Exercise goal: Lines holding the string "İştiraklerden" in the listing below are to be copied.

Input:
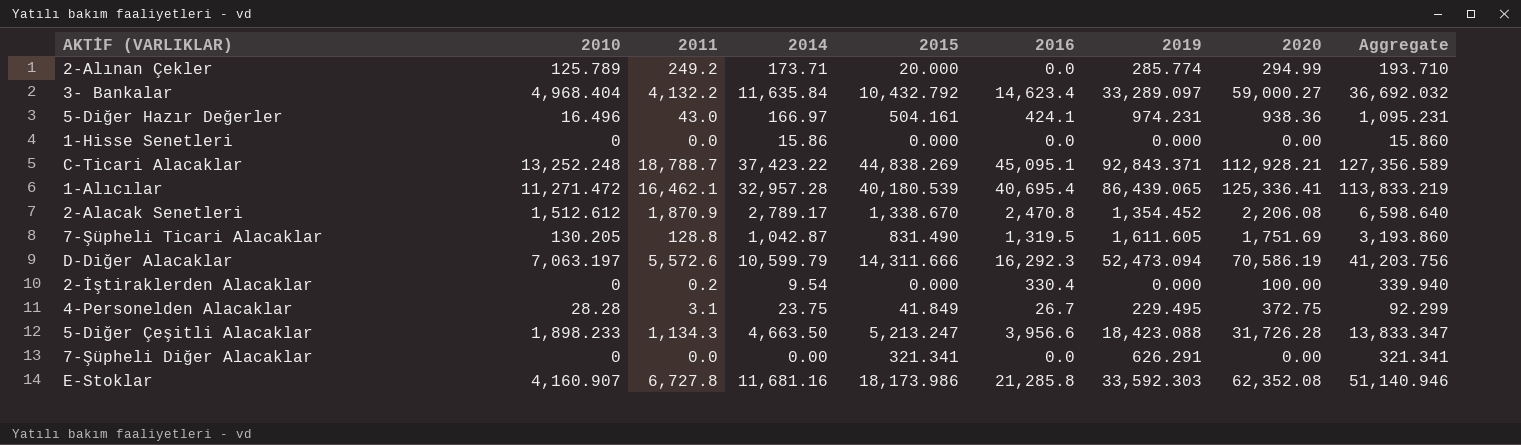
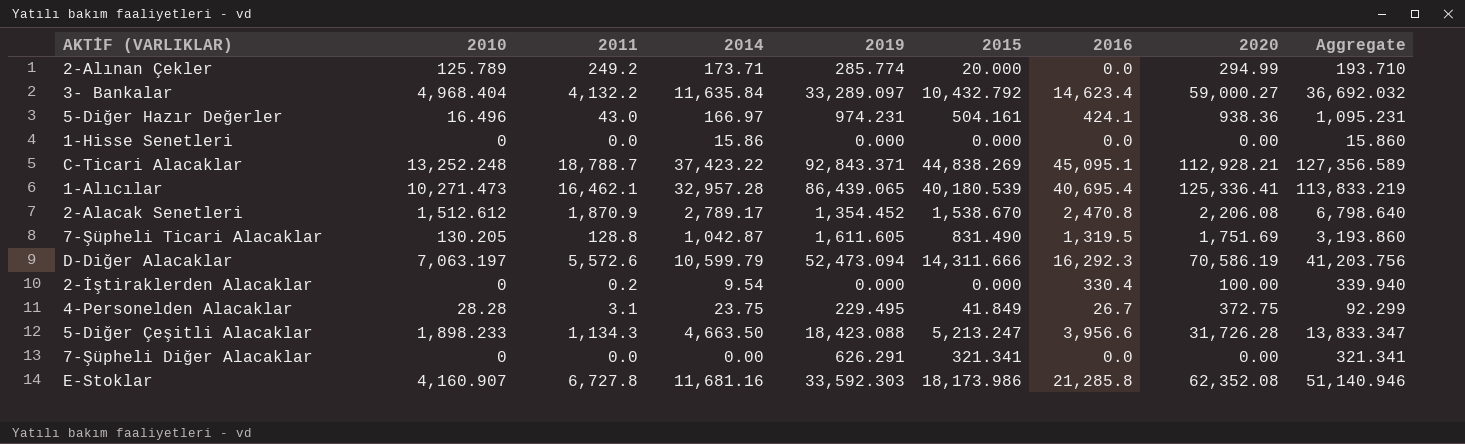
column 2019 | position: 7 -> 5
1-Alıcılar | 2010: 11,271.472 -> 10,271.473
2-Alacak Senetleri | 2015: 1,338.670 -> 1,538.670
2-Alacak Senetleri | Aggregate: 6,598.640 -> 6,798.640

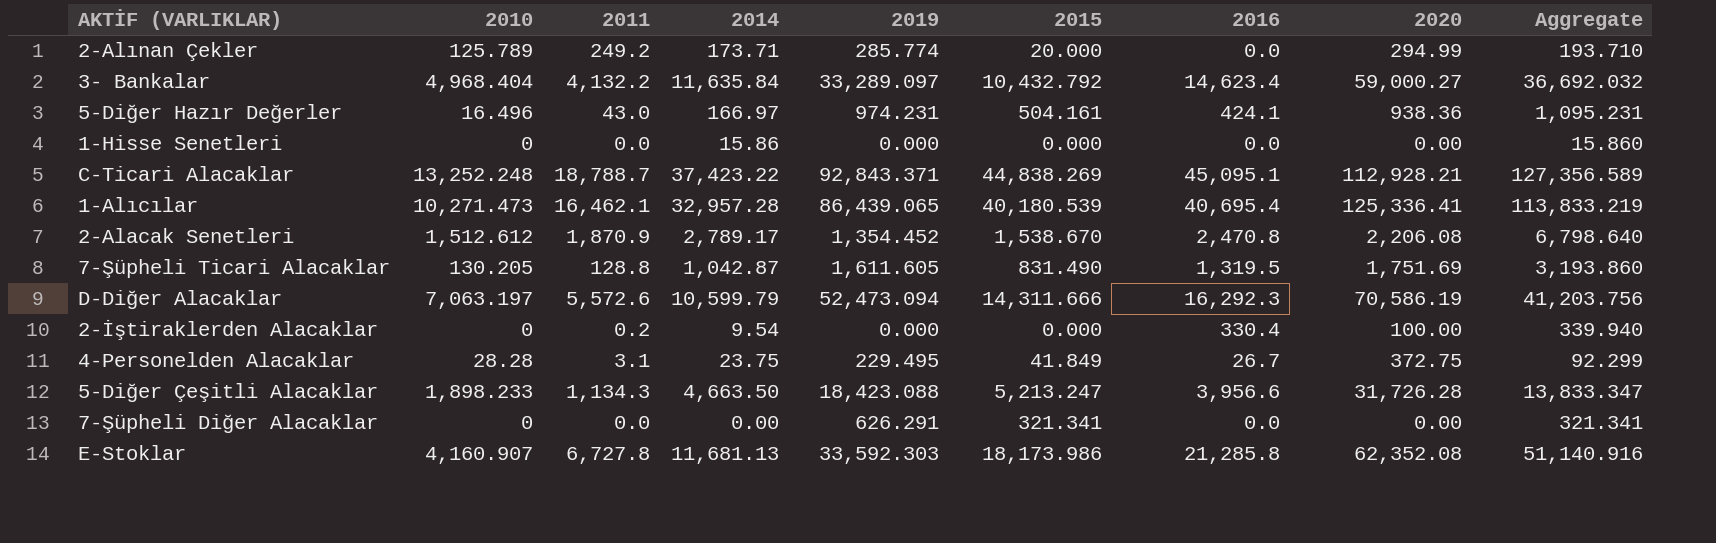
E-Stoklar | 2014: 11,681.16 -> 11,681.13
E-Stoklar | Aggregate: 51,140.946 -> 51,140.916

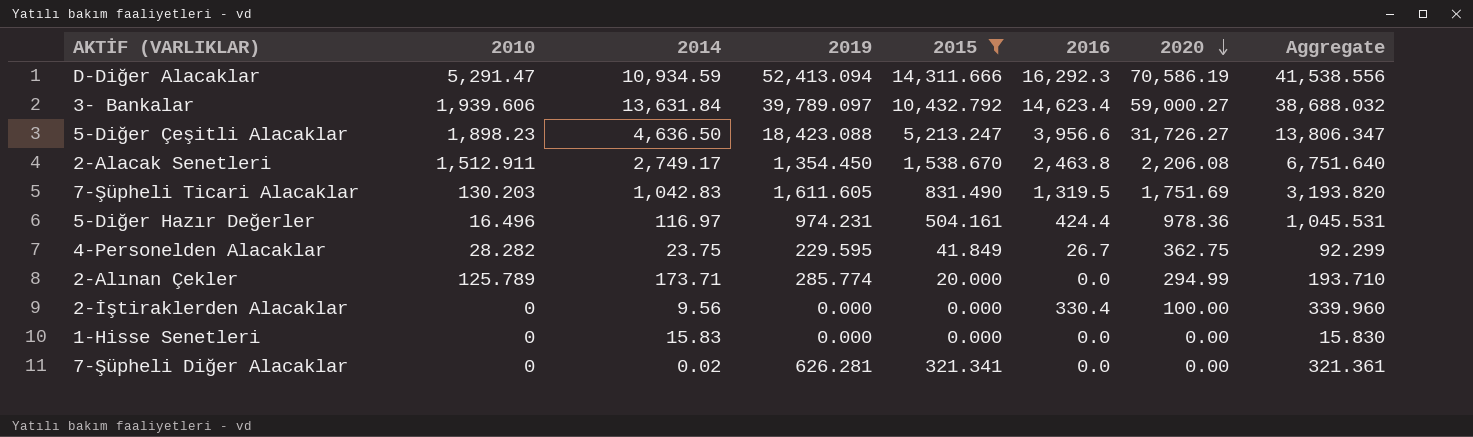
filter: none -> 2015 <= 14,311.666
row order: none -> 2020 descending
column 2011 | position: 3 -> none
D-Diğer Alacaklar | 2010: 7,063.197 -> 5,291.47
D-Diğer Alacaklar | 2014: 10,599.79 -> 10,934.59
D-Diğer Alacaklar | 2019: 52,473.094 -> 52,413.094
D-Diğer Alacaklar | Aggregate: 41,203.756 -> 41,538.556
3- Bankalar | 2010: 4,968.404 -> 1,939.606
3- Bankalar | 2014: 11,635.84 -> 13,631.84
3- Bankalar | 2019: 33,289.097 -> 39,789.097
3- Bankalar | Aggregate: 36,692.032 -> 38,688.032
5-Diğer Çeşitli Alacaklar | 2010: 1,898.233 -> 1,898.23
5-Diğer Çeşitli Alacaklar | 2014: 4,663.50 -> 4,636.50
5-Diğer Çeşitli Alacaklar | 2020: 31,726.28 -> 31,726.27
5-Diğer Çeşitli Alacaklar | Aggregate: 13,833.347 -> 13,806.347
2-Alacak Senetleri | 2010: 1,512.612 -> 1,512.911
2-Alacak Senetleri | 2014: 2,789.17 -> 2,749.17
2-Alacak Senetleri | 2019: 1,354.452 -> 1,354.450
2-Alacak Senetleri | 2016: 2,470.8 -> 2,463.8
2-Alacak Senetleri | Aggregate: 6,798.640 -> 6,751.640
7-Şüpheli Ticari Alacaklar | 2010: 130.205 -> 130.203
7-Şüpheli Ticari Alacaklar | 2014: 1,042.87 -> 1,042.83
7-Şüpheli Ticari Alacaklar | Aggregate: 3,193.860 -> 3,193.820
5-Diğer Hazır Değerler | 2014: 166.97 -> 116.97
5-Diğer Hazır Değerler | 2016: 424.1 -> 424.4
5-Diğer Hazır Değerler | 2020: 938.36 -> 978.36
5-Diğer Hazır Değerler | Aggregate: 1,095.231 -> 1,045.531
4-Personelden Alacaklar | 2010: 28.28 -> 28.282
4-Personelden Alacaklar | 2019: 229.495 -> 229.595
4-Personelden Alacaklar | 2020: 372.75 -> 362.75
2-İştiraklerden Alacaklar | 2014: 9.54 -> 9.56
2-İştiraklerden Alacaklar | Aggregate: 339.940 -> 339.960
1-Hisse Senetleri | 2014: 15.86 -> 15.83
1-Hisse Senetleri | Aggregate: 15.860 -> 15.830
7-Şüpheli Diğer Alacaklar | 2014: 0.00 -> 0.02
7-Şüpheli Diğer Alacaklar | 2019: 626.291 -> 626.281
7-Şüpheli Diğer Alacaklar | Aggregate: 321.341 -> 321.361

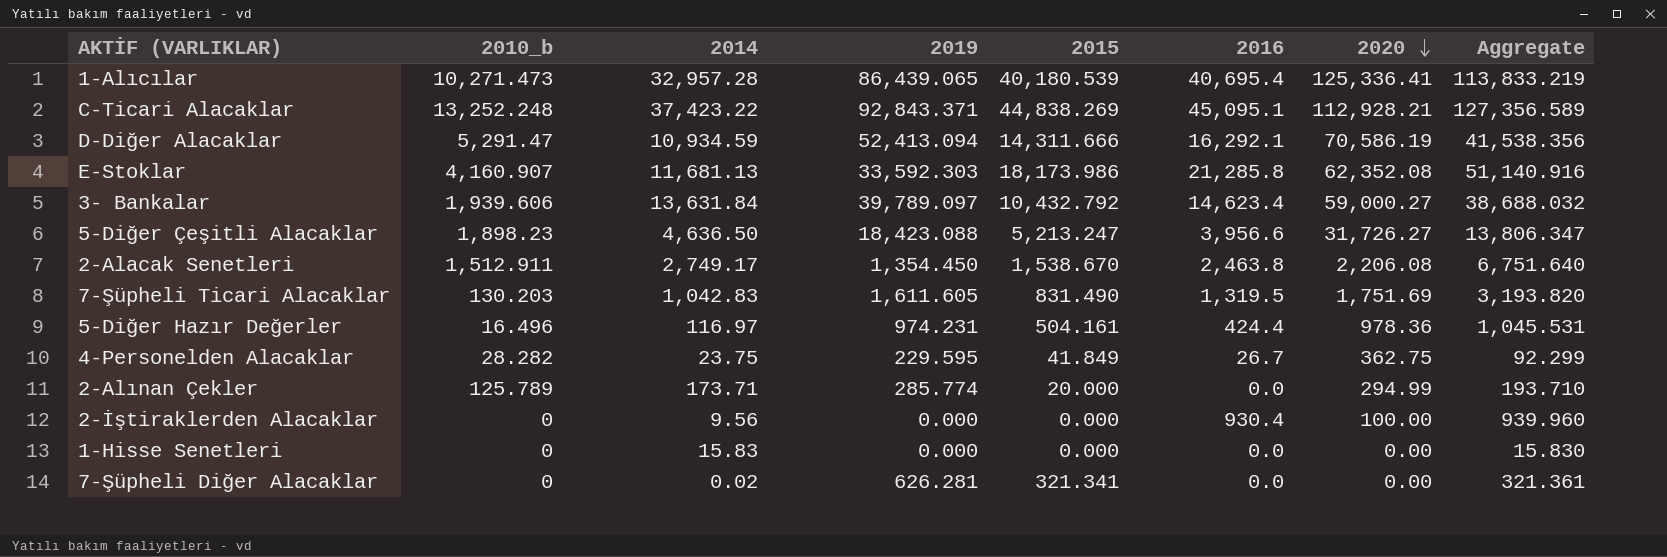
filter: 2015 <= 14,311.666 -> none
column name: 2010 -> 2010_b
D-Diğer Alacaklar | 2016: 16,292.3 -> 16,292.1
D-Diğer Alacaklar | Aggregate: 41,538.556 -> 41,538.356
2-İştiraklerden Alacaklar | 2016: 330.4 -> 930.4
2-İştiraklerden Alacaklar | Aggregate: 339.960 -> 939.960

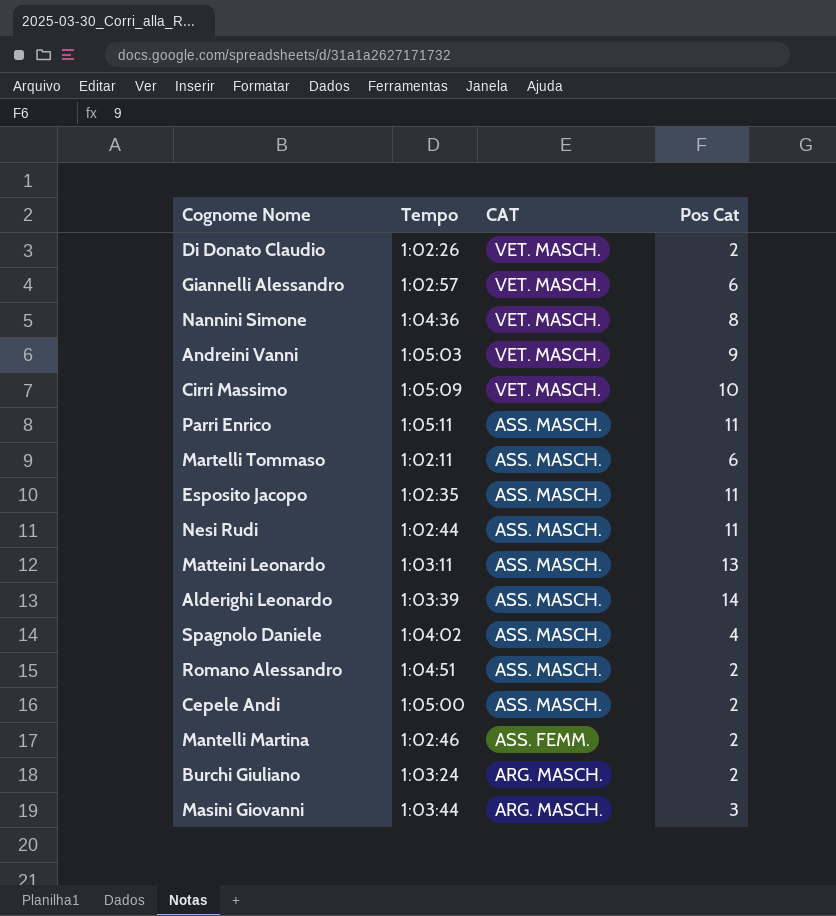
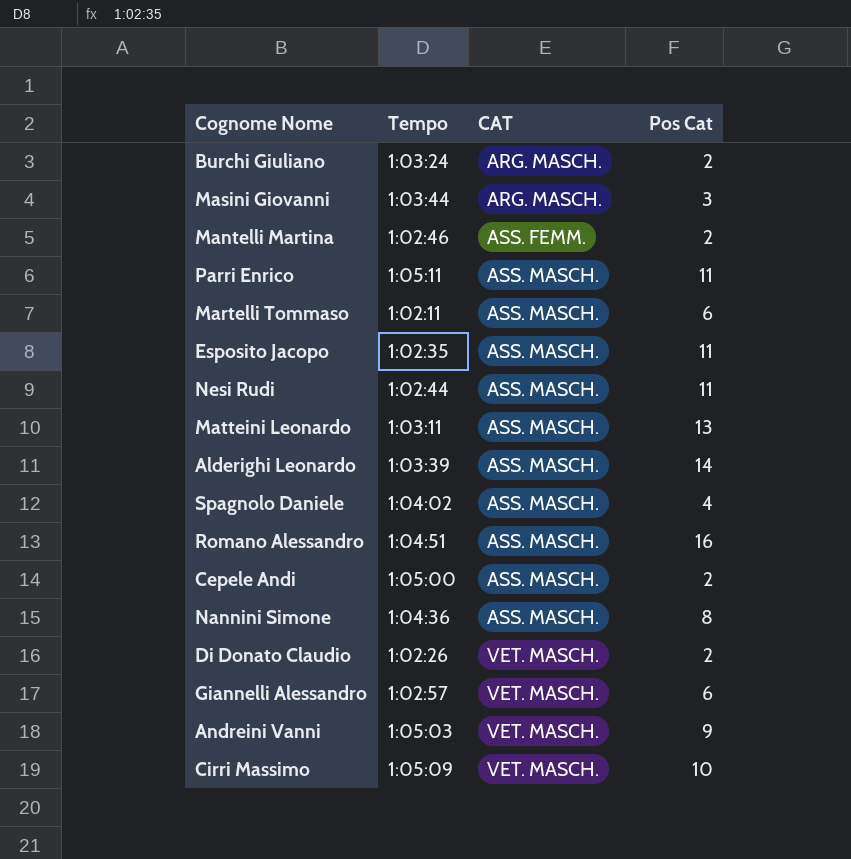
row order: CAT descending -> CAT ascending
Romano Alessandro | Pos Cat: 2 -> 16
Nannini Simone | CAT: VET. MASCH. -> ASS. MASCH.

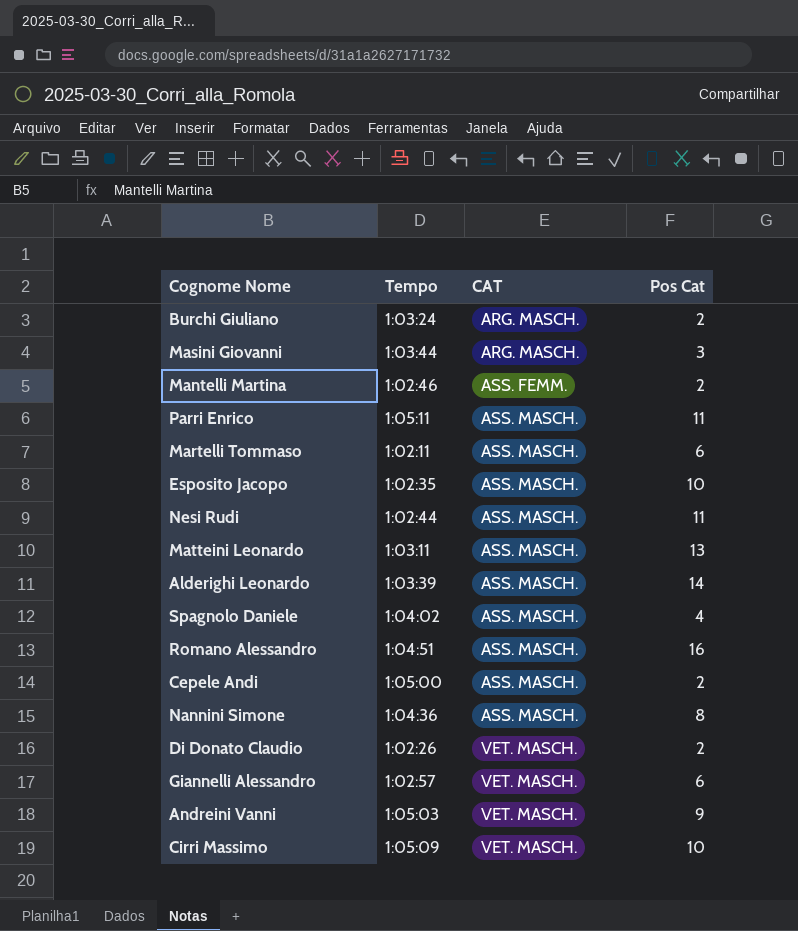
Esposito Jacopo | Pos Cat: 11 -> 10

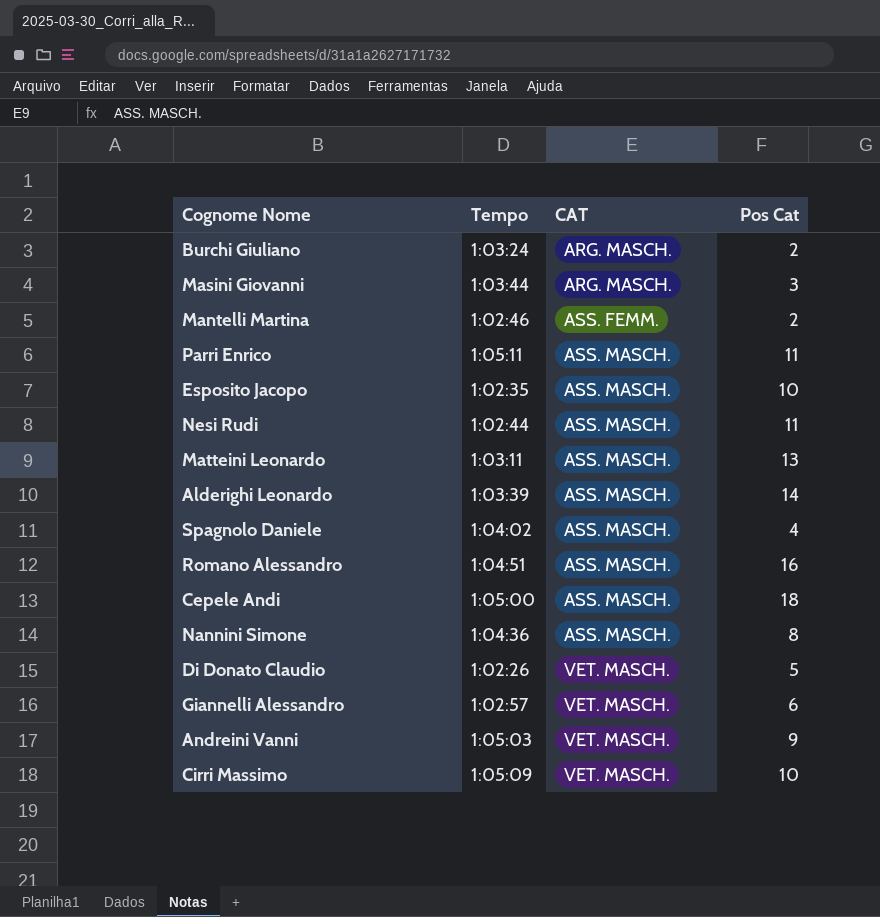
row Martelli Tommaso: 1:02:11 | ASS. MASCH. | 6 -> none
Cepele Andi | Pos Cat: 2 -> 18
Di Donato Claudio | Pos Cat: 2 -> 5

Response area:
2-İştiraklerden Alacaklar | 2014: 9.54 -> 9.56
2-İştiraklerden Alacaklar | Aggregate: 339.940 -> 339.960
2-İştiraklerden Alacaklar | 2016: 330.4 -> 930.4
2-İştiraklerden Alacaklar | Aggregate: 339.960 -> 939.960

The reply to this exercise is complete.